1. Take a broad view of the change

Look at the PR description and what the PR does in general. Does this change even make sense? If this change shouldn’t have happened in the first place, please respond immediately with an explanation of why the change should not be happening. When you reject a change like this, it’s also a good idea to suggest to the developer what they should have done instead.

2. Examine the main parts of the PR

Find the file or files that are the “main” part of this PR. Often, there is one file that has the largest number of logical changes, and it’s the major piece of the PR. Look at these major parts first. This helps give context to all of the smaller parts of the PR, and generally accelerates doing the code review. 

3. Look through the rest of the PR in an appropriate sequence

Once you’ve confirmed there are no major design problems with the CL as a whole, try to figure out a logical sequence to look through the files while also making sure you don’t miss reviewing any file.

Speed of Code Reviews

Why is it so important that you send comments out immediately, especially if you see major design problems within a PR?

  • Developers often open a PR and then immediately start new work based on that PR (e.g. feature branch) while they wait for review. If there are major design problems in the PR you’re reviewing, they’re also going to have to re-work their later PR. You want to catch them before they’ve done too much extra work on top of the problematic design.
  • Major design changes take longer to do than small changes. Developers nearly all have deadlines; in order to make those deadlines and still have quality code in the codebase, the developer needs to start on any major re-work of the PR as soon as possible.

When code reviews are slow, several things happen:

  • The velocity of the team as a whole is decreased.
  • Developers start to protest the code review process. Most complaints about the code review process are actually resolved by making the process faster.
  • Code health can be impacted.

How fast should a code review be? 

  • If you are not in the middle of a focused task, you should do a code review shortly after it comes in.
  • One business day is the maximum time it should take to respond to a code review request (i.e., first thing the next morning).

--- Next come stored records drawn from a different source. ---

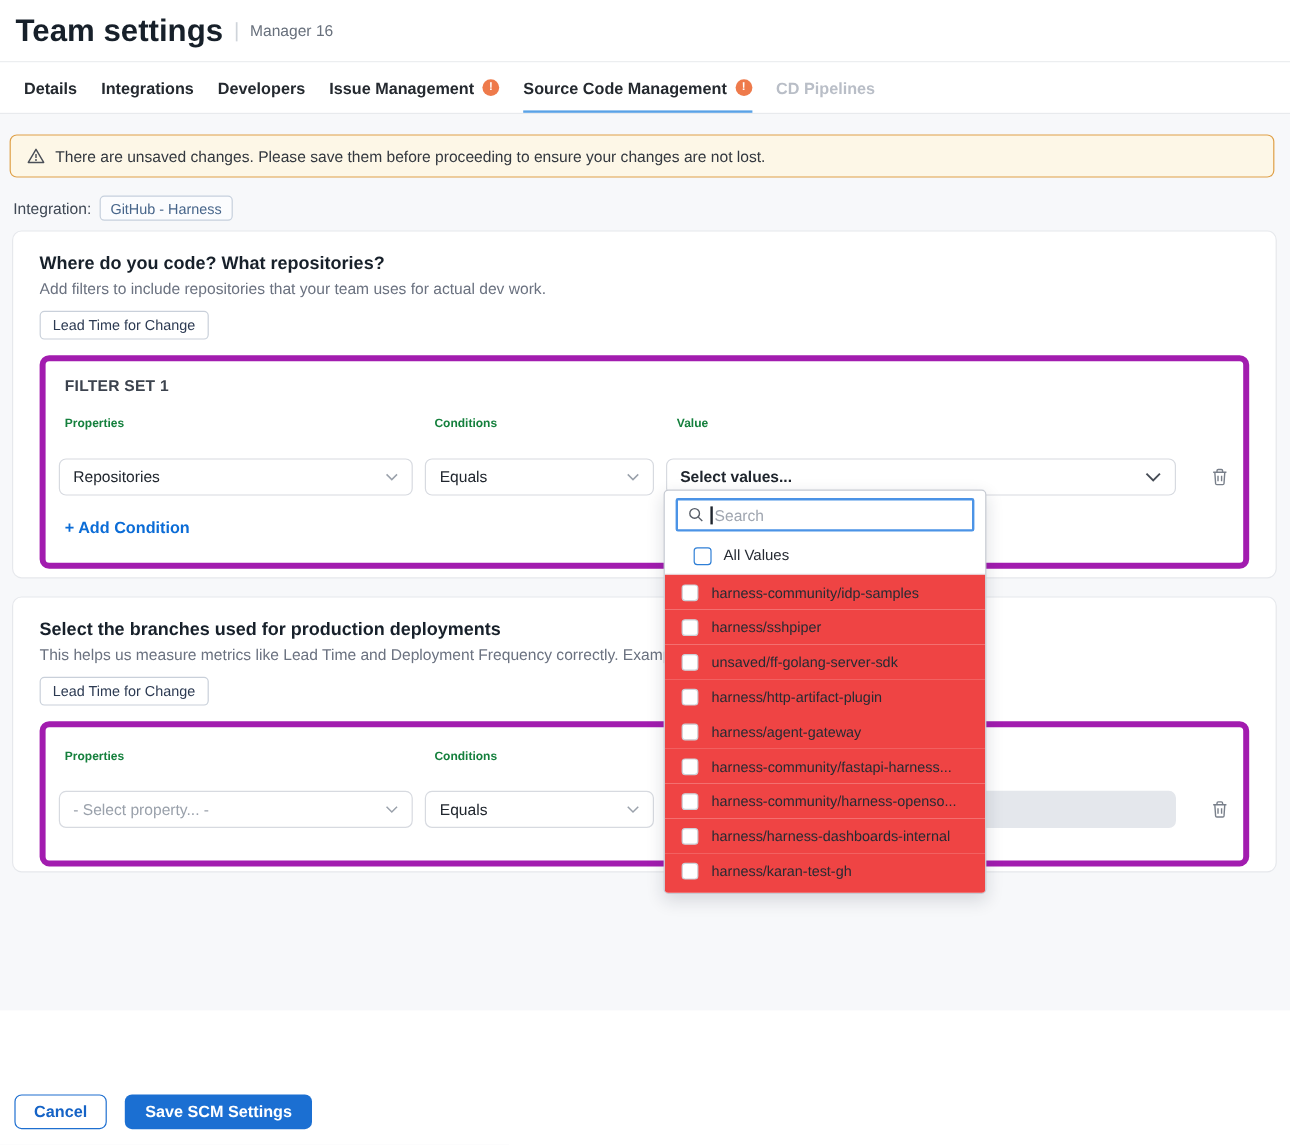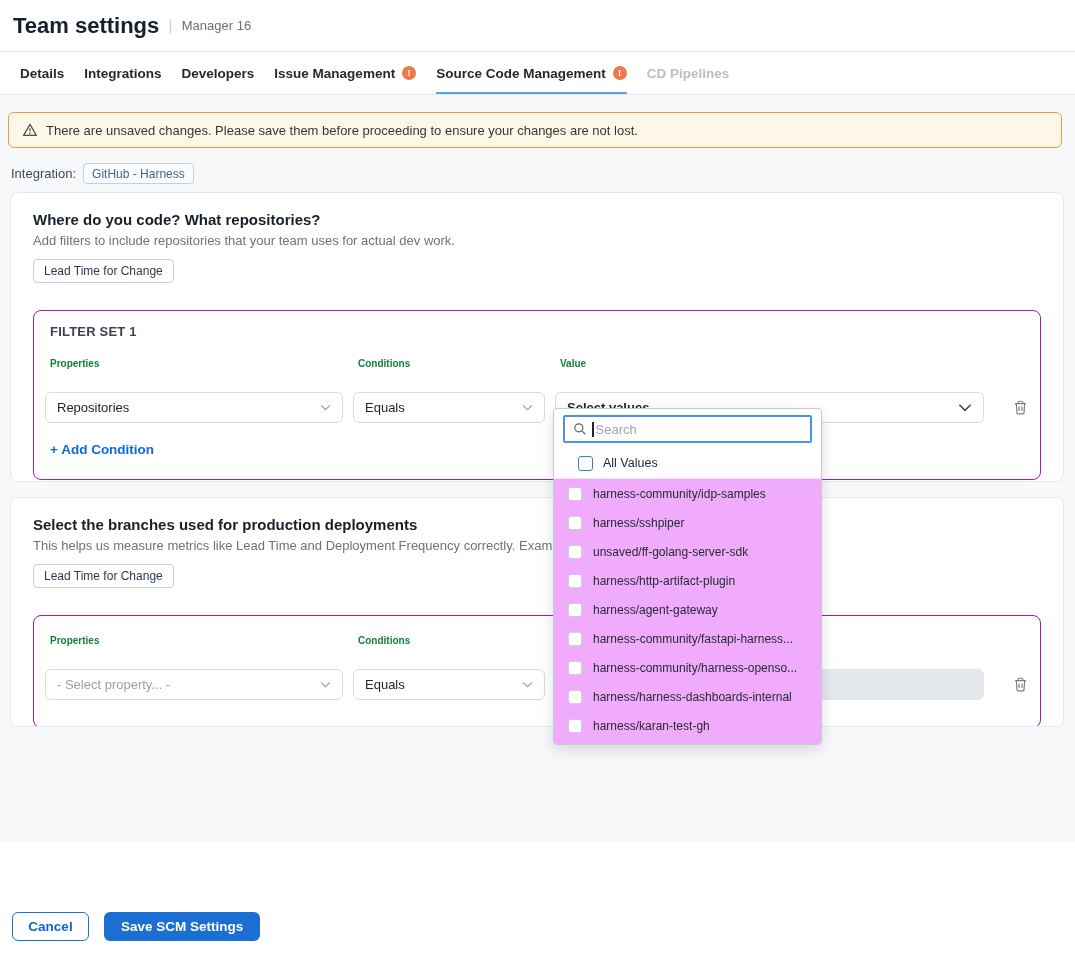--- a/index.html
+++ b/index.html
@@ -10,21 +10,21 @@
     font-family:"Liberation Sans", sans-serif;
     overflow:hidden;
     color:#20262e;
   }
   
   .app-header {
     position:absolute; top:0; left:0; width:1075px; height:52px;
     background:#fff; border-bottom:1px solid #e8eaed;
     display:flex; align-items:center; padding:0 13px;
   }
-  .app-title { font-size:22px; font-weight:700; color:#17202a; }
+  .app-title { font-size:26px; font-weight:700; color:#17202a; }
   .title-sep { color:#cfd4da; margin:0 9px; font-size:17px; font-weight:400; }
   .app-context { font-size:13px; color:#68707c; }
 
   
   .tabbar {
     position:absolute; top:52px; left:0; width:1075px; height:43px;
     background:#fff; border-bottom:1px solid #e8eaed;
     display:flex; align-items:stretch; padding-left:20px; gap:20px;
   }
   .tab {
@@ -68,21 +68,21 @@
   }
   .card1 { top:192px; height:290px; }
   .card2 { top:497px; height:230px; }
   .card-title { font-size:15px; font-weight:700; color:#17202a; }
   .card-sub { font-size:13px; color:#6b7280; margin-top:5px; white-space:nowrap; overflow:hidden; }
   .metric-chip {
     display:inline-block; margin-top:11px; font-size:12px; color:#2c3a52;
     border:1px solid #c9d0da; border-radius:4px; padding:4px 10px; background:#fff;
   }
   .filter-box {
-    margin-top:27px; border:1px solid #a21caf; border-radius:8px;
+    margin-top:13px; border:5px solid #a21caf; border-radius:8px;
     padding:13px 11px 0;
   }
   .filter-box.no-title { padding-top:19px; }
   .filter-set-title {
     font-size:13px; font-weight:700; color:#3c434e; letter-spacing:.2px; padding-left:5px;
   }
   .cols { display:flex; gap:10px; margin-top:19px; }
   .filter-box.no-title .cols { margin-top:0; }
   .col-label { font-size:10px; font-weight:700; color:#15803d; padding-left:5px; }
   .w-prop { width:298px; } .w-cond { width:192px; } .w-val { width:429px; }
@@ -127,21 +127,21 @@
     border-bottom:1px solid #e7e9ed; cursor:pointer;
   }
   .cb {
     width:15px; height:15px; border-radius:3px; background:#fff; flex:0 0 auto;
   }
   .cb-blue { border:1.5px solid #2f7fd6; }
   .cb-gray { border:1.3px solid #ccd1d8; width:14px; height:14px; }
   .allvalues-label { font-size:12.5px; color:#262b33; margin-left:10px; }
   .option-row {
     height:29px; display:flex; align-items:center; padding:0 0 0 14px; cursor:pointer;
-    background:#f0abfc;
+    background:#ef4444;
   }
   .option-label { font-size:12px; color:#262b33; margin-left:11px; white-space:nowrap; }
 
   
   .footer {
     position:absolute; left:0; top:842px; width:1075px; height:112px; background:#fff;
   }
   .btn { font-family:"Liberation Sans",sans-serif; font-size:13.5px; font-weight:700;
     border-radius:6px; height:29px; cursor:pointer; }
   .btn-cancel {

If you are in the middle of a focused task, such as writing code, don’t interrupt yourself to do a code review. Research has shown that it can take a long time for a developer to get back into a smooth flow of development after being interrupted. So interrupting yourself while coding is actually more expensive to the team than making another developer wait a bit for a code review.

Approve with Comments

In order to speed up code reviews, there are certain situations in which a reviewer should give the Approval even though they are also leaving unresolved comments on the PR. This is done when either:

  • The reviewer is confident that the developer will appropriately address all the reviewer’s remaining comments.
  • The remaining changes are minor and don’t have to be done by the developer.

How to write comments

  • Be kind.
  • Explain your reasoning (why?).
  • Balance giving explicit directions with just pointing out problems and letting the developer decide -> In general it is the developer’s responsibility to fix a PR, not the reviewer’s.
  • Encourage developers to simplify code or add code comments instead of just explaining the complexity to you.